The variogram is a geostatistical tool to characterize spatial dependency. The traditional experimental variogram is often unstable due to sparse data with outliers and clustered data with a proportional effect (David, 1988). As a result, various robust variograms have been proposed including the correlogram and normal score variogram (Isaaks & Srivastava, 1989). Among the alternatives, the pairwise relative variogram is a very stable estimator. The pairwise relative variogram was proposed by Michel David in 1977 (Deutsch & Journel, 1997). The idea came from standardizing the experimental traditional variogram with locally changing variance of the data (David, 1988). There are two concerns about the pairwise relative variogram. The first is that, until recently, the sill of the pairwise relative variogram was not fully understood. Thus, it was hard to interpret and model the variogram. The second is that the pairwise relative variogram is not theoretically correct. The first problem can be solved by simulation. For the second, it is shown that although the pairwise relative variogram is not theoretically correct, it converges to the true variogram when we have large data sets (Wilde & Deutsch, 2006).

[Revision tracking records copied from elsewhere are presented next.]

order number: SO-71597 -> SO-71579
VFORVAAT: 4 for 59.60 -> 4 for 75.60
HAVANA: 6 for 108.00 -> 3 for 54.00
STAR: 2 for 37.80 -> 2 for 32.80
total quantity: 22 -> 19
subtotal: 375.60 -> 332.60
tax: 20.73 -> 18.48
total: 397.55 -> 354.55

Variogram estimators for different examples are presented to show that the pairwise relative variogram can overcome the problems of sparse data with outliers and clustered data with the proportional effect. The sill of the pairwise relative variogram and the convergence to the true variogram are also addressed.

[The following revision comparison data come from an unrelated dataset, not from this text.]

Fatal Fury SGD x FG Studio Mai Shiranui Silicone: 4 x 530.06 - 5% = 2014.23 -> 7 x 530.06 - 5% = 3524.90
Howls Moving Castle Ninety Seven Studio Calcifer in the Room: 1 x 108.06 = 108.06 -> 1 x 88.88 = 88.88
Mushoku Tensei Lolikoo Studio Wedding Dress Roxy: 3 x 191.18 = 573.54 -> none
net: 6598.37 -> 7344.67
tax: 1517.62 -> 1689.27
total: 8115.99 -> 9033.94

Variogram and Variogram Estimators

The regionalized variable \(\left\{Z\left(\mathbf{u}\right)\text{,}\mathbf{u}\in\mathbf{A}\right\}\) can be considered with a lag vector \(\mathbf{h}\). The variogram \(2\gamma\left(\mathbf{h}\right)\) is the variance of the data for lag vector \(\mathbf{h}\):

\[ 2\gamma\left(\mathbf{h}\right)=E\left\{\left(Z\left(\mathbf{u}\right)-Z\left(\mathbf{u}+\mathbf{h}\right)\right)^2\right\} \]

The variogram measures how dissimilar the variable is for different lag vectors. When the lag distance increases, the dissimilarity of the variable will likely increase.

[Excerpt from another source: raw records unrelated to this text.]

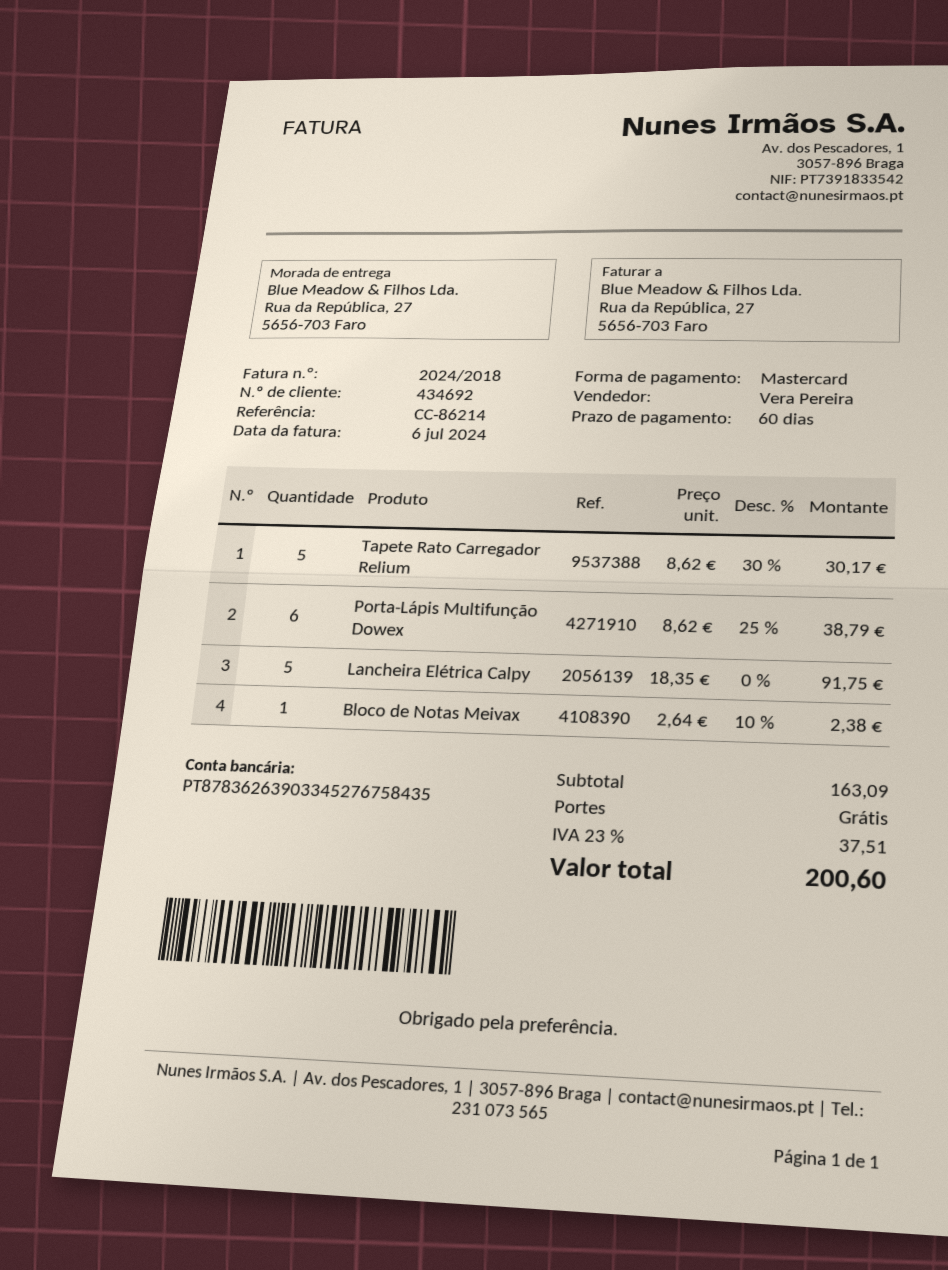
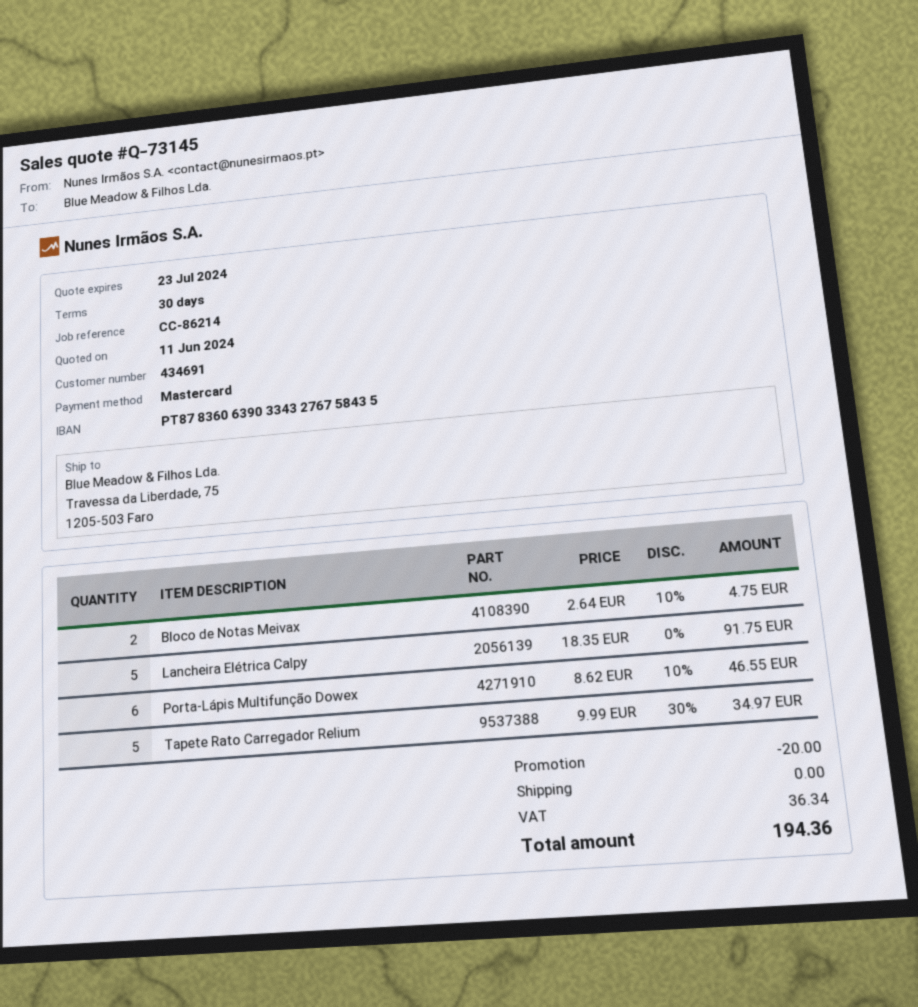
payment terms: 60 days -> 30 days
customer number: 434692 -> 434691
bank account: PT87836263903345276758435 -> PT87836063903343276758435
ship to: Rua da República, 27, 5656-703 Faro -> Travessa da Liberdade, 75, 1205-503 Faro
Tapete Rato Carregador Relium: 5 x 8.62 - 30% = 30.17 -> 5 x 9.99 - 30% = 34.97
Porta-Lápis Multifunção Dowex: 6 x 8.62 - 25% = 38.79 -> 6 x 8.62 - 10% = 46.55
Bloco de Notas Meivax: 1 x 2.64 - 10% = 2.38 -> 2 x 2.64 - 10% = 4.75
discount: none -> 20.00
tax: 37.51 -> 36.34
total: 200.60 -> 194.36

Traditional Experimental Variogram

The variogram can be estimated by the experimental variogram, which is defined as the average of the squared difference of the variable at two locations. It is an unbiased estimator to the variogram. The experimental variogram can be calculated as (Deutsch & Journel, 1997):

\[ \gamma_{Exp}\left(\mathbf{h}\right)=\frac{1}{2N(\mathbf{h})}\sum_{i=1}^{N(\mathbf{h})}{(Z(\mathbf{u}_{i})-Z(\mathbf{u}_{i}+\mathbf{h})})^2 \]

where \(N(\mathbf{h})\) is the number of pairs of data separated approximately by lag distance \(\mathbf{h}\).

Problems with the Experimental Variogram

Calculating a stable experimental variogram is sometimes difficult (Isaaks & Srivastava, 1989). The first difficulty is sparse data with outliers. When the data is sparse, the pairing process can lead to unequal pairing of the outliers; the outliers are included a different number of times in different lags. This leads to noise in the variogram. The second difficulty is the proportional effect. In mining and petroleum applications, it is common to have more data samples in high-valued areas. Furthermore, the data with higher values usually have higher variance. This phenomenon is called the proportional effect (Manchuk, Leuangthong, & Deutsch, 2007). As a result, the shorter distance lags usually have a higher variance. These two major reasons cause the experimental variogram to be noisy and unstable.

Alternatives to the Traditional Experimental Variogram

As a result, there is a need to improve the experimental variogram. Many robust variograms have been proposed (Chilès & Delfiner, 2012). One approach is to use different measures such as the madogram (absolute value of the difference) and rodogram (absolute difference to the power of 0.5) (Chilès & Delfiner, 2012). Another approach is the normal score transformation or log-transformation. Other alternatives to the traditional experimental variogram are the correlogram, the pairwise relative variogram, and the back transformed normal score variogram (Wilde & Deutsch, 2006).

Correlogram

The covariance \(C(\mathbf{h})\) of the paired values at \(\mathbf{u}\) and \(\mathbf{u}+\mathbf{h}\) can be calculated. The covariance can be standardized to get the correlation with respect to the lag distance \(\mathbf{h}\). In general, the larger the lag distance \(\mathbf{h}\), the smaller is the correlation. The measure one minus the correlation would look like a variogram and is called the correlogram. The correlogram can be calculated by the following (Deutsch & Journel, 1997):

\[ \gamma_{Corr}\left(\mathbf{h}\right)=1-\frac{C\left(\mathbf{h}\right)}{\sigma_{Z\left(\mathbf{u}\right)}\sigma_{Z\left(\mathbf{u}+\mathbf{h}\right)}} \] \[ C\left(\mathbf{h}\right)=\frac{1}{N\left(\mathbf{h}\right)}\sum_{i=1}^{N\left(\mathbf{h}\right)}Z\left(\mathbf{u}_i\right)Z\left(\mathbf{u}_i+\mathbf{h}\right)-m_{Z\left(\mathbf{u}\right)}m_{Z\left(\mathbf{u}+\mathbf{h}\right)} \]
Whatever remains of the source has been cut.